◆ **PROBLEM REQUIREMENTS**
Read the data, and whenever a line holds the word "gradient", report that line.

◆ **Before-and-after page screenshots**
'''

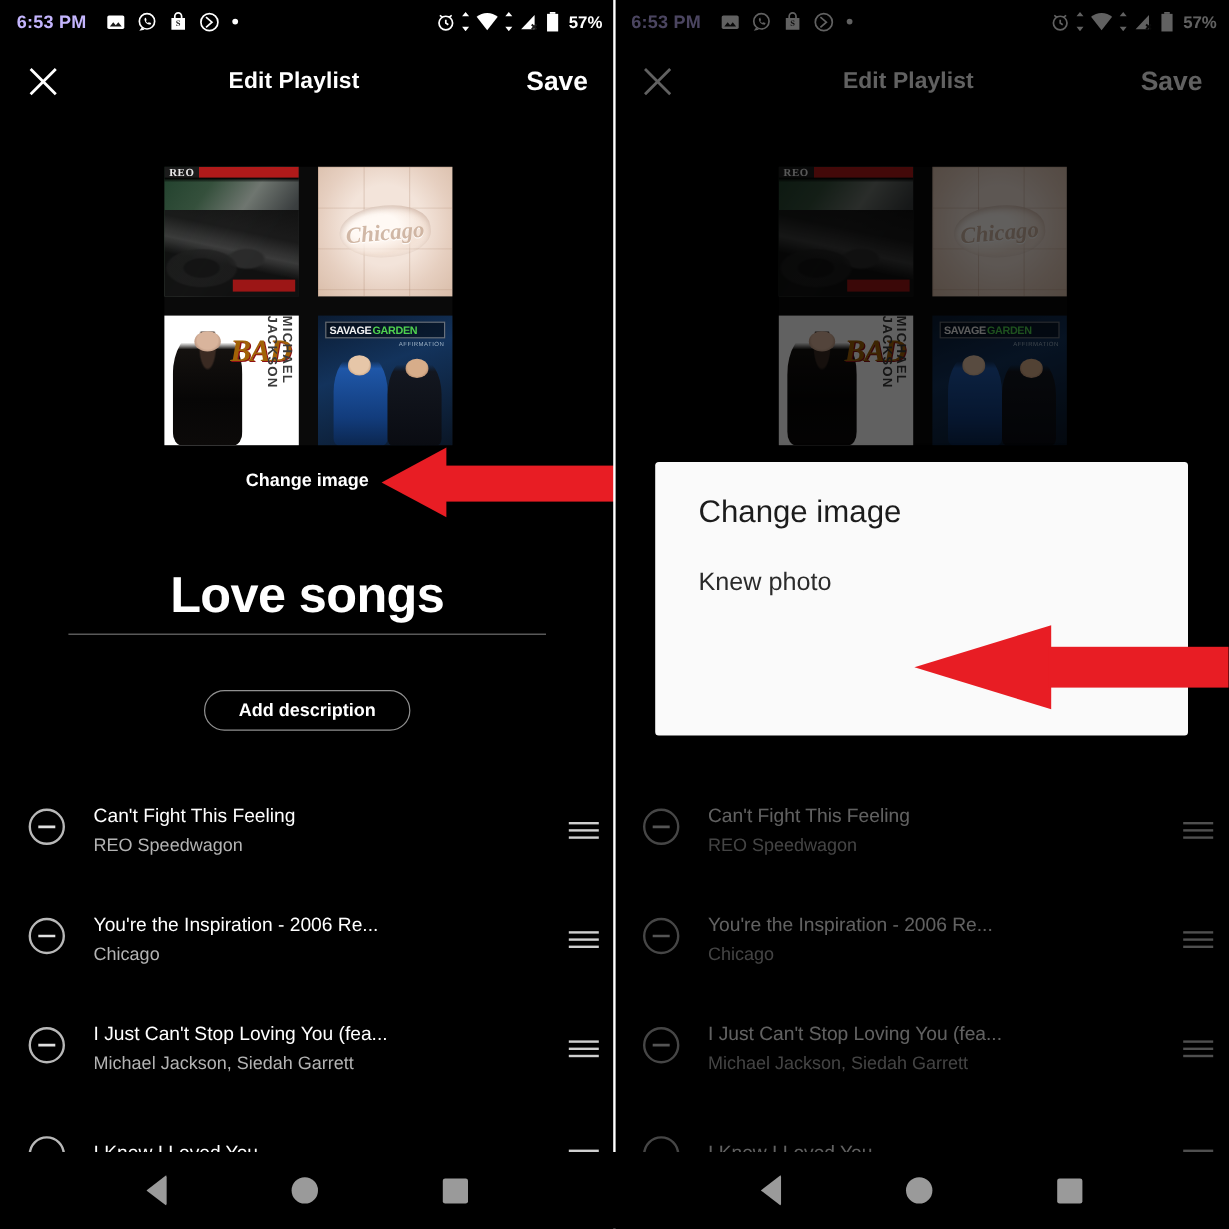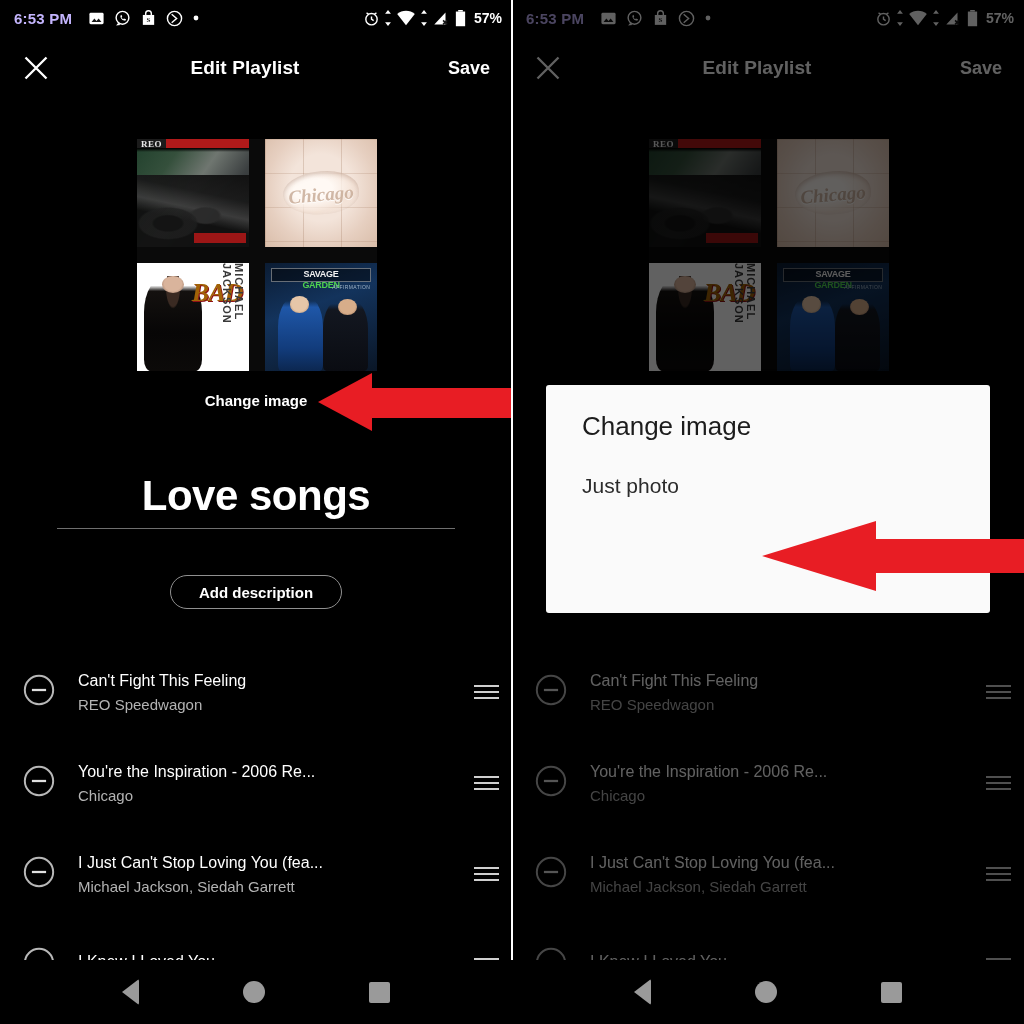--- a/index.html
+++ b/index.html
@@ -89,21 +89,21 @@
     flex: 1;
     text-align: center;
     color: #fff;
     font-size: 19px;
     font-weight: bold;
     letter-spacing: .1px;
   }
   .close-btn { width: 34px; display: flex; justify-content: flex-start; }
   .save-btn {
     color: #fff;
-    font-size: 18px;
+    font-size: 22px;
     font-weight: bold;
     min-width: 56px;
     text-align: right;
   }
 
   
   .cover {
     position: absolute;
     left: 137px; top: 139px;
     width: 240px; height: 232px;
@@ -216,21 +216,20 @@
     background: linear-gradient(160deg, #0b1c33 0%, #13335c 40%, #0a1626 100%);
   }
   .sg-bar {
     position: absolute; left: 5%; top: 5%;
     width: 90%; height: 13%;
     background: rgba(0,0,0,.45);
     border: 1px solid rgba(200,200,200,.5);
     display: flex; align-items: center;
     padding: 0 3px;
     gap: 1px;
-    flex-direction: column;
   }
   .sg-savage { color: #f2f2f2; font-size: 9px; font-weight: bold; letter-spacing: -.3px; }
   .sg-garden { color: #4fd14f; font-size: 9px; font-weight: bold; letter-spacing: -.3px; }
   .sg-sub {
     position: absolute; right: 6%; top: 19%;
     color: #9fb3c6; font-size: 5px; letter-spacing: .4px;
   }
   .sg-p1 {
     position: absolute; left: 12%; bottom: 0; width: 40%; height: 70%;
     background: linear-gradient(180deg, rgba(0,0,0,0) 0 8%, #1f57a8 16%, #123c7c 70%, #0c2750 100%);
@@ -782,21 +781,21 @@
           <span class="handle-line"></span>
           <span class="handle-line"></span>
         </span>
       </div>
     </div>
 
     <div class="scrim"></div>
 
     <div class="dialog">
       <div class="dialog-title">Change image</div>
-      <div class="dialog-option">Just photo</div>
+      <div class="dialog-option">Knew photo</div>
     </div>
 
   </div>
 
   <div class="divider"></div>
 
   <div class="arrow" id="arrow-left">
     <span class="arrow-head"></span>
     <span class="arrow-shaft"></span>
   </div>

'''

◆ **TASK RESULT**
     background: linear-gradient(160deg, #0b1c33 0%, #13335c 40%, #0a1626 100%);
     background: linear-gradient(180deg, rgba(0,0,0,0) 0 8%, #1f57a8 16%, #123c7c 70%, #0c2750 100%);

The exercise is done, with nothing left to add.